Originally, the ResNet18 network produces a 512d feature vector for each image. In a fine-tuning step, an additional layer is trained to reduce the number of features to 32 to reduce computation time and storage requirements in the subsequent steps.
After removing the classifier layer, the decapitated network serves as a feature extractor. It is used to calculate feature vectors for all images in the data set (including labeled and unlabeled images).
2.4. Clustering
In this completely unsupervised stage, the images of the unlabeled set and the validation set (including the “novel” indicator categories ) are clustered jointly according to their feature vectors generated in the previous step.
To accumulate similar objects, we use the hierarchical density-based HDBSCAN* algorithm [
47,
48] which has some favorable properties: It handles clusters of variable density, makes few assumptions about the data distribution, has a small number of parameters, and is robust to outliers. Another remarkable property is that HDBSCAN* clusters only the densest regions of the feature space and rejects most of the objects as noise. This is favorable in our setting, since this way, the resulting clusters are very pure.
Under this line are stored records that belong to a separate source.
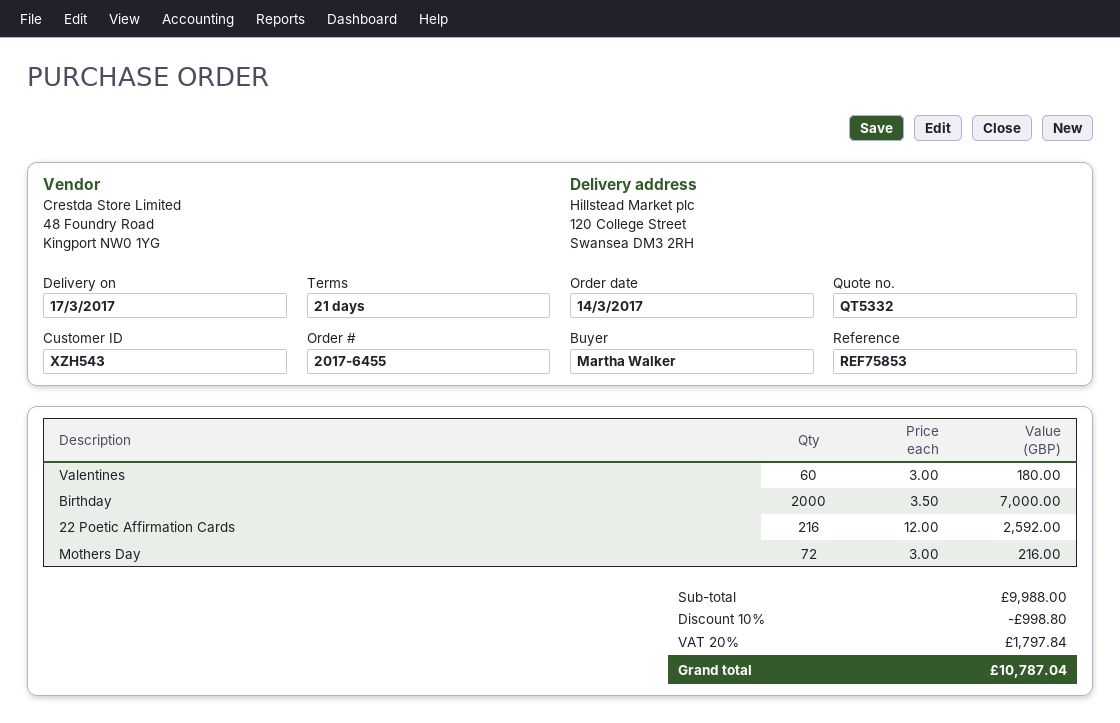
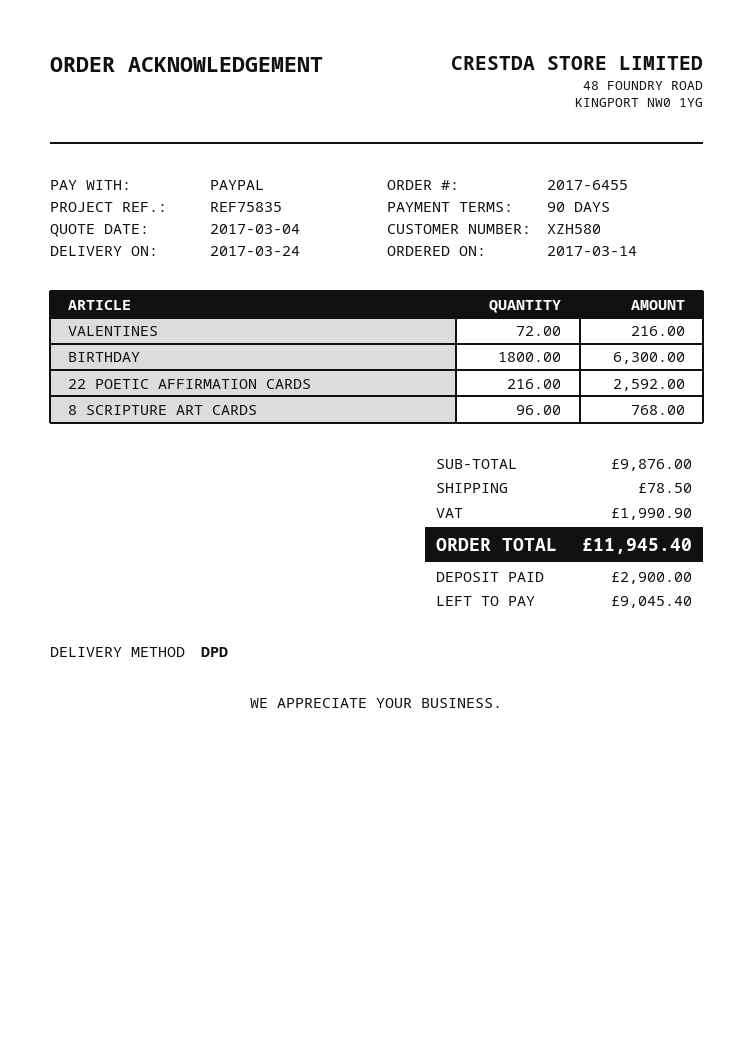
delivery date: 2017-03-17 -> 2017-03-24
payment terms: 21 days -> 90 days
customer number: XZH543 -> XZH580
reference: REF75853 -> REF75835
Valentines: 60 for 180.00 -> 72 for 216.00
Birthday: 2000 for 7000.00 -> 1800 for 6300.00
Mothers Day: 72 for 216.00 -> none
8 SCRIPTURE ART CARDS: none -> 96 for 768.00
subtotal: 9988.00 -> 9876.00
discount: 10% = 998.80 -> none
shipping: none -> 78.50
tax: 1797.84 -> 1990.90
total: 10787.04 -> 11945.40

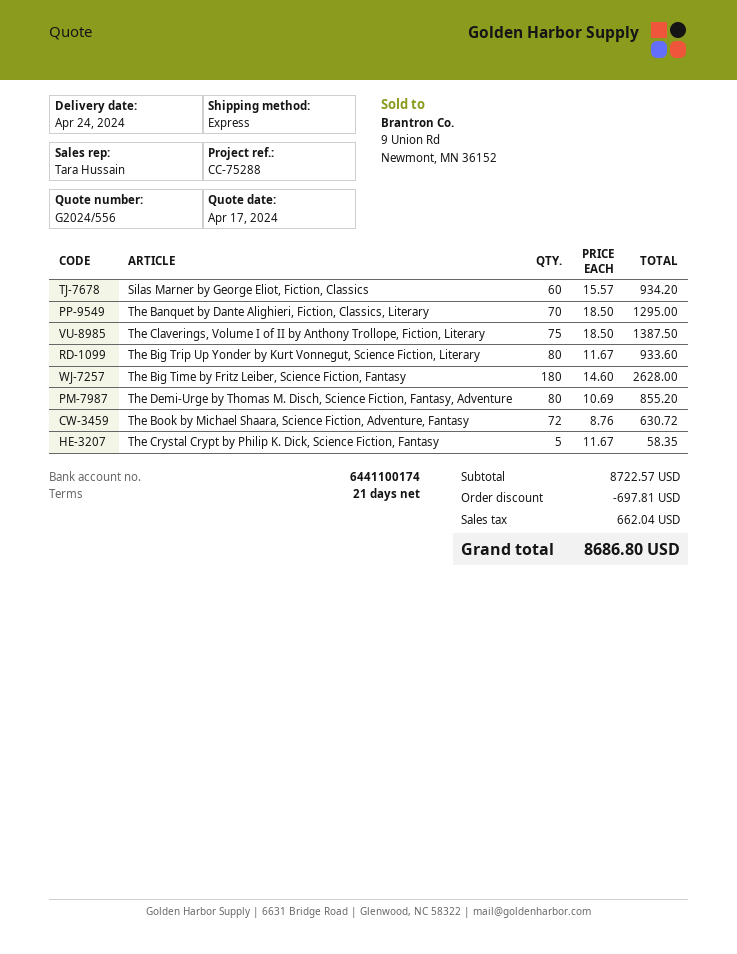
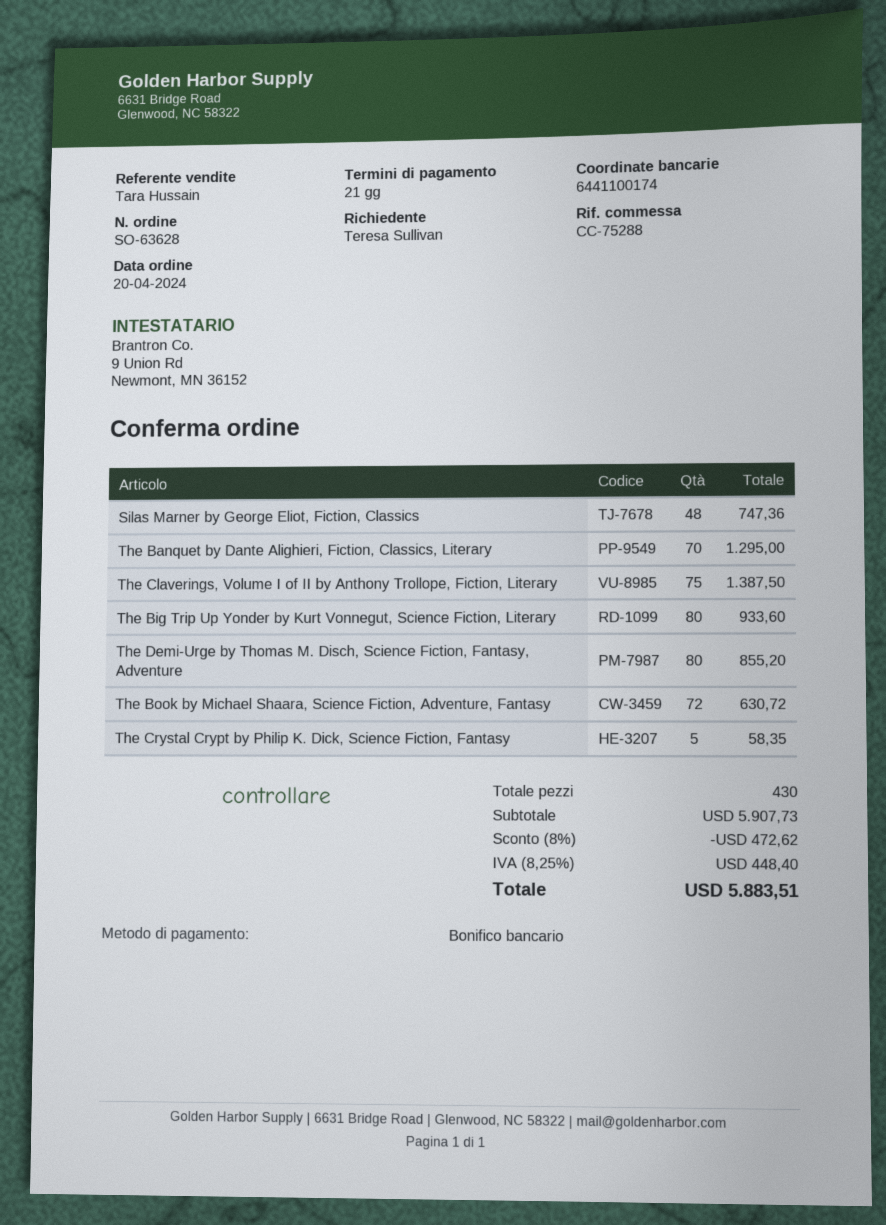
Silas Marner by George Eliot, Fiction, Classics: 60 for 934.20 -> 48 for 747.36
The Big Time by Fritz Leiber, Science Fiction, Fantasy: 180 for 2628.00 -> none
subtotal: 8722.57 -> 5907.73
discount: 697.81 -> 472.62
tax: 662.04 -> 448.40
total: 8686.80 -> 5883.51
HDBSCAN* is parameterized by the neighborhood size k and the minimum cluster size m. We set neighborhood size and vary minimum cluster size m throughout the iterations of validation and growing. Initially, a large value (e.g., 128) is chosen for m to extract the largest coherent groups first. It is decreased after each iteration of the process so that increasingly smaller clusters are found. This strategy is used to remove large groups of similar objects early in the process and to keep the number of clusters to be validated and grown in each step small. Too small values for m would lead to excessive fragmentation of the data resulting in many small clusters leading to a drastically increased effort in the following steps.
The detected dense regions of the feature space serve as cluster seeds for the further treatment in the following steps.
2.5. Cluster Validation
Figure 2 shows the user interface for manual cluster seed validation and review. One after the other, each cluster seed is displayed to the user. Its images are arranged in an alternating fashion so that two neighboring images are maximally dissimilar with respect to their deep learning features. The resulting contrast facilitates the annotator’s judgment. The user then flags homogeneous cluster seeds as “validated”. Impure cluster seeds are deleted and the corresponding objects are returned to the pool of unclustered objects.
2.6. Cluster Growing
After validation, only pure cluster seeds are left. Due to their construction (see
Section 2.4), a seed is only the very core of a dense region. The purpose of
cluster growing is therefore the accretion of further images from the neighborhood of this dense region until the boundaries of a cluster are reached.
For each cluster, the objects that make up the cluster seed are presented to the user (
Figure 3). The objects that are so far no member of any cluster are displayed as
recommended members ordered by decreasing similarity to the cluster seed (measured by their distance to the seed’s centroid). The user then needs to find the first object in the list of recommended members that is not similar to the seed images. Finally, the objects earlier in the list (being more similar) are added to the cluster. This setup is similar to the visual search engine in Reference [
49]. The list of recommended members is partitioned into pages of 50 objects that are reviewed jointly.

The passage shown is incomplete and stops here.